# What this task involves:
Reproduce the records word for word, apart from the images they contain.
• • •
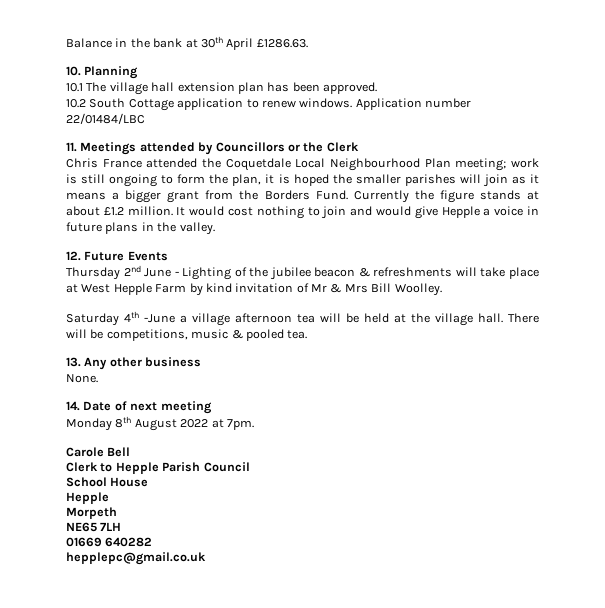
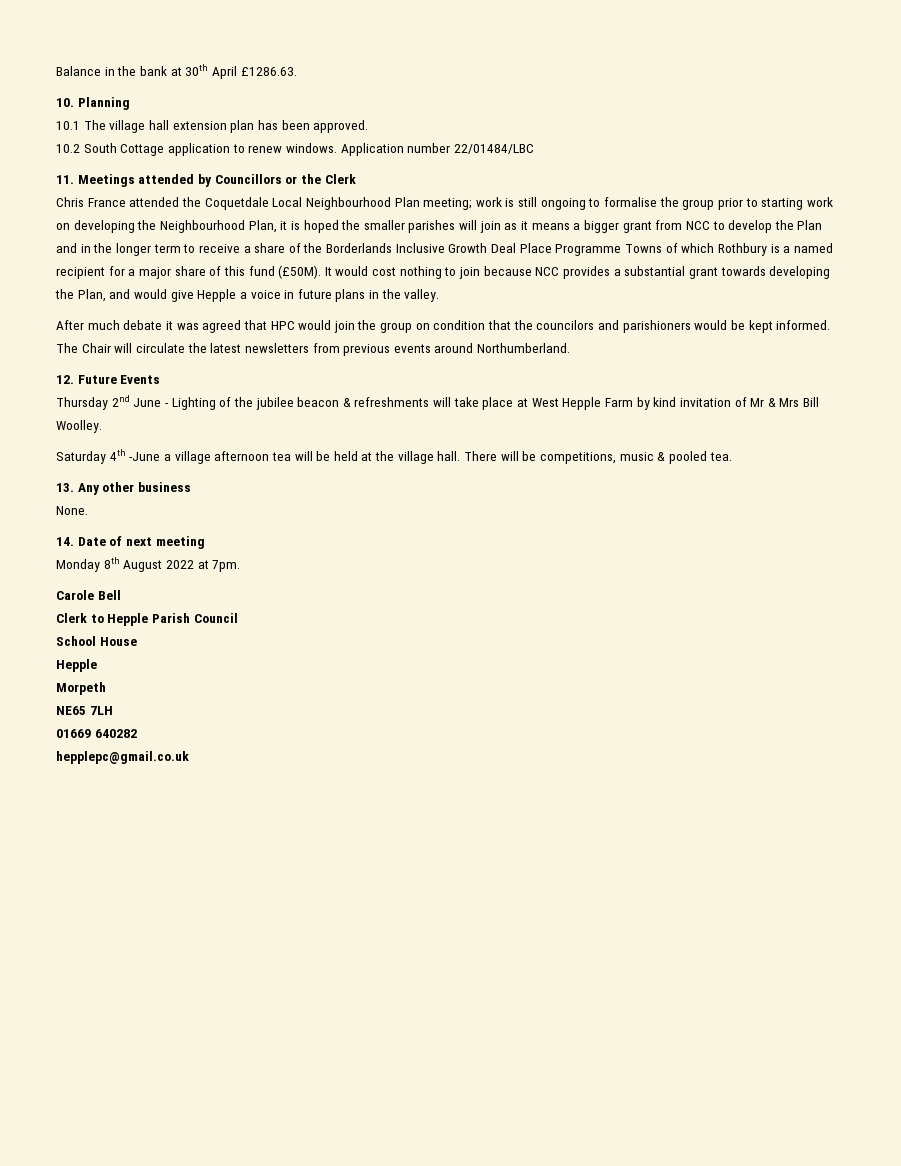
- Chris France attended the Coquetdale Local Neighbourhood Plan meeting; work is still ongoing to form the plan, it is hoped the smaller parishes will join as it means a bigger grant from the Borders Fund. Currently the figure stands at about £1.2 million.
+ Chris France attended the Coquetdale Local Neighbourhood Plan meeting; work is still ongoing to formalise the group prior to starting work on developing the Neighbourhood Plan, it is hoped the smaller parishes will join as it means a bigger grant from NCC to develop the Plan and in the longer term to receive a share of the Borderlands Inclusive Growth Deal Place Programme Towns of which Rothbury is a named recipient for a major share of this fund (£50M).
- It would cost nothing to join and would give Hepple a voice in future plans in the valley.
+ It would cost nothing to join because NCC provides a substantial grant towards developing the Plan, and would give Hepple a voice in future plans in the valley.
+ After much debate it was agreed that HPC would join the group on condition that the councilors and parishioners would be kept informed. The Chair will circulate the latest newsletters from previous events around Northumberland.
• • •
# Exercise response:
- Chris France attended the Coquetdale Local Neighbourhood Plan meeting; work is still ongoing to form the plan, it is hoped the smaller parishes will join as it means a bigger grant from the Borders Fund. Currently the figure stands at about £1.2 million.
+ Chris France attended the Coquetdale Local Neighbourhood Plan meeting; work is still ongoing to formalise the group prior to starting work on developing the Neighbourhood Plan, it is hoped the smaller parishes will join as it means a bigger grant from NCC to develop the Plan and in the longer term to receive a share of the Borderlands Inclusive Growth Deal Place Programme Towns of which Rothbury is a named recipient for a major share of this fund (£50M).
- It would cost nothing to join and would give Hepple a voice in future plans in the valley.
+ It would cost nothing to join because NCC provides a substantial grant towards developing the Plan, and would give Hepple a voice in future plans in the valley.
+ After much debate it was agreed that HPC would join the group on condition that the councilors and parishioners would be kept informed. The Chair will circulate the latest newsletters from previous events around Northumberland.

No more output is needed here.